* Task to carry out:
Each line below from the one containing "los lineamientos, estructuras" through the one containing "- El grupo de" is to be given again exactly, and no line outside that span.

* Exercise data:
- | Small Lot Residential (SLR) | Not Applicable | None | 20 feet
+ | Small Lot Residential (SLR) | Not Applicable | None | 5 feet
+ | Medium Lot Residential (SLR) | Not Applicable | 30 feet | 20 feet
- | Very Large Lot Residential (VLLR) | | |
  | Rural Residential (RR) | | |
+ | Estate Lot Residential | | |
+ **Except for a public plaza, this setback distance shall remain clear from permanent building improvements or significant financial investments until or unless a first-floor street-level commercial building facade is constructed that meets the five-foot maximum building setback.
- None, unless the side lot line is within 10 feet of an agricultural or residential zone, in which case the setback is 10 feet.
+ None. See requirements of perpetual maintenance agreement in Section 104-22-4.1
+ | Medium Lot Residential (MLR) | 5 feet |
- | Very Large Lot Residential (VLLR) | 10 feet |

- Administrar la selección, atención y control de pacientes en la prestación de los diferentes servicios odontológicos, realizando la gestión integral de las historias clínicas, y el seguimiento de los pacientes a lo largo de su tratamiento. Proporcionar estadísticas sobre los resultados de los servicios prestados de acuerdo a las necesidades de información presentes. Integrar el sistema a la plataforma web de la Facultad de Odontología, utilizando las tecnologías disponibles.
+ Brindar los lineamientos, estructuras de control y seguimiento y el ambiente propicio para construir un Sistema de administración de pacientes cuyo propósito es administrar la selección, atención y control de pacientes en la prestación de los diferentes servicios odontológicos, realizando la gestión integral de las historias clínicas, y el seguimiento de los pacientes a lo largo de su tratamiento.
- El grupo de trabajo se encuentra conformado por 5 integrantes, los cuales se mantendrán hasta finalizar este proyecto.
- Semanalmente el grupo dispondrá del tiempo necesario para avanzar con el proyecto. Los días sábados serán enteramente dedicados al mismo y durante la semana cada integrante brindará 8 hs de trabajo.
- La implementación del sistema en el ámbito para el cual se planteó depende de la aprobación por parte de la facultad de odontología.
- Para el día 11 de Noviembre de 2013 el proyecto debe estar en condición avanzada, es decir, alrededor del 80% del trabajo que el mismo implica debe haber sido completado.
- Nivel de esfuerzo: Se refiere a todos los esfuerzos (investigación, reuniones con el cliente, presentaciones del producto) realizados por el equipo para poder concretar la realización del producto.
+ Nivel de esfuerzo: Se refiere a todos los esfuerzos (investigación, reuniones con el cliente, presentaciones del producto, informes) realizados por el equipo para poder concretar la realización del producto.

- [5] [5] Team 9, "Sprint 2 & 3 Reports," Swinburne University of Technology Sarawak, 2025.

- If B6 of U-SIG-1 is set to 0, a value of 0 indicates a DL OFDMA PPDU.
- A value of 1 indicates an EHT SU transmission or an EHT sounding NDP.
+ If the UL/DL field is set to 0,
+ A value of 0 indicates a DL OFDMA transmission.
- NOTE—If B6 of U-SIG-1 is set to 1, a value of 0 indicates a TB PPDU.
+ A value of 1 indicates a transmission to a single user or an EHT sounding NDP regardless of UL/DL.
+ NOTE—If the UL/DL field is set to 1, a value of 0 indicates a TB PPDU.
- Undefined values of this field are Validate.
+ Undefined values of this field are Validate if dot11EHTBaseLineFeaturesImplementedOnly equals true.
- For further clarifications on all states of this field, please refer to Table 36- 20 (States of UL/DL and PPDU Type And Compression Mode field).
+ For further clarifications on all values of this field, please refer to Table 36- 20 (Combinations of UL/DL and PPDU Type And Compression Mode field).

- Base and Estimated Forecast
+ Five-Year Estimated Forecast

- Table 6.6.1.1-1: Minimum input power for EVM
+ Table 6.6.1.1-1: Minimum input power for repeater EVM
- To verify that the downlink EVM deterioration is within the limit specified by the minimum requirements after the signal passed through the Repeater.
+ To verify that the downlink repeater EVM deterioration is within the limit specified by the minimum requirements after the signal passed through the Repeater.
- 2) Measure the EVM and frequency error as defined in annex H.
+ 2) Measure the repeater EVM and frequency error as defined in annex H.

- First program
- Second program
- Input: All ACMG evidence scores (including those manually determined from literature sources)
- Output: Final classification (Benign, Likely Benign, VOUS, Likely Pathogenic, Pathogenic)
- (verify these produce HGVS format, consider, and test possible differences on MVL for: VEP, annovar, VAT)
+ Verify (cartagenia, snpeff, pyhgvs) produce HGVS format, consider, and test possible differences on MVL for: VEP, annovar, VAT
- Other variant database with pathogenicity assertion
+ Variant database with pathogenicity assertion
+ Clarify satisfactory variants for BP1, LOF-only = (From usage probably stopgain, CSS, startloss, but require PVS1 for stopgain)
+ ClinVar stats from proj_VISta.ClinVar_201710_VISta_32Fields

* Completed exercise:
+ Brindar los lineamientos, estructuras de control y seguimiento y el ambiente propicio para construir un Sistema de administración de pacientes cuyo propósito es administrar la selección, atención y control de pacientes en la prestación de los diferentes servicios odontológicos, realizando la gestión integral de las historias clínicas, y el seguimiento de los pacientes a lo largo de su tratamiento.
- El grupo de trabajo se encuentra conformado por 5 integrantes, los cuales se mantendrán hasta finalizar este proyecto.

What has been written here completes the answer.